Dive Brief:
- Controversy around a direct contracting model the Biden administration rebranded and redesigned earlier this year following pressure from progressive Democratic lawmakers and single-payer advocates was excessive and not based in fact, according to some members of the accountable care community.
- Grassroots opposition to the Trump-era model, in which physicians can accept either full or partial capitation as payment in traditional Medicare, ramped up late last year and reverberated up to Capitol Hill in 2022. Critics slammed direct contracting as a thinly veiled effort to privatize the Medicare fee-for-service program, even as hundreds of providers voiced their support.
- The National Association of Accountable Care Organizations felt these concerns were "very false and misleading," said David Pittman, NAACOS senior policy adviser, at NAACOS spring conference on Friday. "If politics could kill an ACO model, that would be devastating."
Dive Insight:
The Trump administration unveiled the original direct contracting model in 2019, with the goal of coordinating primary and specialty care, while allowing access to enhanced benefits. It offered a higher level of risk and reward than other ACO models at the time, which garnered it strong support from many health systems, physicians and medical group organizations.
Supporters said holding physicians accountable for outcomes meant patients would be more likely to receive team-based, preventative care that improved outcomes while lowering costs.
However, critics argued the model was a step toward privatizing Medicare by allowing a variety of entities, including those owned by private equity firms, to manage patient care, and would increase costs in the cash-strapped program while harming patient access.
Antagonistic rhetoric around the model grew in intensity late last year, with members of Physicians for a National Health Program, which supports a single-payer system, staging a protest in front of the HHS building in Washington, D.C., in December.
The issue eventually caught the attention of lawmakers. Direct contracting came under increased fire during a February hearing of the Senate Finance Committee.
Chairwoman Elizabeth Warren, D-Mass., called on the administration to end the model immediately, saying in opening remarks that direct contracting would open the door for "insurers that are already scamming Medicare and dozens of investor-owned organizations" to cover beneficiaries while pocketing "as much as 40% in profits."
"President Biden should not permit Medicare to be handed over to corporate profiteers," Warren said.
However, regulators maintained it would be disruptive to cull the model completely. More than 200 provider groups called on the government to amend direct contracting instead.
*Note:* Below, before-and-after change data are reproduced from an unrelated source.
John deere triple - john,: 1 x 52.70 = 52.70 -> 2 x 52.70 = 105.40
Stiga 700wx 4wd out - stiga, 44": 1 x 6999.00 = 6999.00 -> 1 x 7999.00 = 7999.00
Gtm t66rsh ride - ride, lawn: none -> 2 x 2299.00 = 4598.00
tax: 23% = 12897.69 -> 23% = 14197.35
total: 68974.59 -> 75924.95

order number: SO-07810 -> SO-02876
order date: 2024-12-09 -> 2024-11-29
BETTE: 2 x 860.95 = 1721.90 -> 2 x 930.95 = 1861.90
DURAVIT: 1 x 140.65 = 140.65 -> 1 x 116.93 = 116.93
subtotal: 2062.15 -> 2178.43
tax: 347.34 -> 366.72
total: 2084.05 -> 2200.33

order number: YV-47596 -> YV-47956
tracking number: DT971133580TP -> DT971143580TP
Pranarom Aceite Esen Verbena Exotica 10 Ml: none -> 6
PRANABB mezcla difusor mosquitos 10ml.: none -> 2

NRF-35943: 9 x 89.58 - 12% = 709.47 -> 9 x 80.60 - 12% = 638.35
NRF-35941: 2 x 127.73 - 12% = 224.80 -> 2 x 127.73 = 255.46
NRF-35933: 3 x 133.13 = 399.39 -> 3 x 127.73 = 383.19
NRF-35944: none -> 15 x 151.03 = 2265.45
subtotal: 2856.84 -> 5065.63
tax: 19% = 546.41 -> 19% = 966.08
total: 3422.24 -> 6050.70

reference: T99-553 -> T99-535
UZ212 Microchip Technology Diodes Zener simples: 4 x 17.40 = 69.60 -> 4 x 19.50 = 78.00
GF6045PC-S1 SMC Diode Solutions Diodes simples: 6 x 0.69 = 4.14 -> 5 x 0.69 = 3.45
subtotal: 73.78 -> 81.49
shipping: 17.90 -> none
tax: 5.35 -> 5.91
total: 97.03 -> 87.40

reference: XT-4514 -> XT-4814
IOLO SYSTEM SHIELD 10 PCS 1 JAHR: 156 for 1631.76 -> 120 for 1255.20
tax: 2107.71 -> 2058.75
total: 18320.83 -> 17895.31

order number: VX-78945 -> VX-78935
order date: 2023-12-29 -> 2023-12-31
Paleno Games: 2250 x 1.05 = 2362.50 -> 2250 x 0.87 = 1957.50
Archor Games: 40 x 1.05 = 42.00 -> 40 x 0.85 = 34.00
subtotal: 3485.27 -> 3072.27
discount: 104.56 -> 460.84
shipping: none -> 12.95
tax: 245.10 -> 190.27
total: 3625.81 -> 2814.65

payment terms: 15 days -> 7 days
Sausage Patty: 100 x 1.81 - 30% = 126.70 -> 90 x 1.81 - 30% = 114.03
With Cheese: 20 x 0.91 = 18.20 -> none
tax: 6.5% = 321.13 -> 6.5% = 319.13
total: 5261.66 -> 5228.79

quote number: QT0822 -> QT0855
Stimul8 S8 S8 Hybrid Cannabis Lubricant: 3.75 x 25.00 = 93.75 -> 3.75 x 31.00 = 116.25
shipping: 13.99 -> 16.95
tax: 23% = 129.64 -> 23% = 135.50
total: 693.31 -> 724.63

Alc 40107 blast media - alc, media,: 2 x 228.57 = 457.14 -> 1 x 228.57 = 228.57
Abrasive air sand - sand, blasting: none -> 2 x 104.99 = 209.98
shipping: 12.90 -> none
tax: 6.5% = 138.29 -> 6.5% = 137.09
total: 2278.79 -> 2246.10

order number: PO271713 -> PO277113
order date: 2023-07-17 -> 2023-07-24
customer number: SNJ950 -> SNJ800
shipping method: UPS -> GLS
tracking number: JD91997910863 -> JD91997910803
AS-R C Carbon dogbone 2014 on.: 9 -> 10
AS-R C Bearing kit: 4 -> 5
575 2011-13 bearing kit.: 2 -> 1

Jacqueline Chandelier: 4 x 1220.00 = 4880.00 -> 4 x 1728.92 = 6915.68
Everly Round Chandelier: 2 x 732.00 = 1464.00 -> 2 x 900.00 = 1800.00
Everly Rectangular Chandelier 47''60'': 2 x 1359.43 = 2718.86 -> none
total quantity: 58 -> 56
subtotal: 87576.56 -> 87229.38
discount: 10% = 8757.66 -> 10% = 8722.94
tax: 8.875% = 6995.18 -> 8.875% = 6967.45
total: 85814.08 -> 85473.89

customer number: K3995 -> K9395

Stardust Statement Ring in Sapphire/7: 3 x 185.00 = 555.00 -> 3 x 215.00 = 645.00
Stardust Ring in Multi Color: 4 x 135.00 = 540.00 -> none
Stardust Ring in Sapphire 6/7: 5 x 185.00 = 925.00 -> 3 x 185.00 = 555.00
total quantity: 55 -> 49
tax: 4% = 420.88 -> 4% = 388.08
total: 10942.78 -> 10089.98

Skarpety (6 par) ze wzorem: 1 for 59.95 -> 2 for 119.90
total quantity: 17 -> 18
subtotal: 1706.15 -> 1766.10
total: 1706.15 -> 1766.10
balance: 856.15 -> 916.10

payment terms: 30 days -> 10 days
In late February, the CMS announced it would retain the model — albeit with numerous changes and a new name: Accountable Care Organization Realizing Equity, Access, and Community Health (ACO REACH) Model.
Now, ACOs are saying the issue was blown out of proportion.
The discussion on Capitol Hill was rooted in a "real lack of understanding" around the beneficiary protections and cost investments inherent in ACOs, said Melanie Matthews, CEO of physician group Physicians of Southwest Washington.
"The unfortunate thing is that a number of us share the opinion that a lot of that discussion was just not grounded in fact. And that was not a positive thing that came out of this," Corey Rosenberg, ACO REACH model lead at the CMS Innovation Center, said.
Gary Jacobs, executive director for VillageMD's Center for Public Policy, said that the value-based primary care network anticipated direct contracting would be a political issue after it was introduced late in the Trump administration.
But "the argument that we can game the system to make money is bullsh--," Jacobs said.
Panelists noted the negative rhetoric — which some argued was initially based on well-founded concerns around private equity in healthcare before snowballing — also challenged the ongoing push toward value-based care.
"This is just as threatening to the underlying ACO movement as it is to the underlying direct contracting model," Matthews said.
According to Andrew Allison, CEO of direct contracting entity On Belay Health Solutions, it's important for healthcare organizations to "never assume" that elected representatives understand the minutiae of their industry or the programs they're involved in. Many ACOs assumed the heat would blow over, but quickly found themselves on the wrong side of the messaging debate as public opinion swung against the model.
"We need to stay on the offensive and keep the rhetoric positive," Allison said.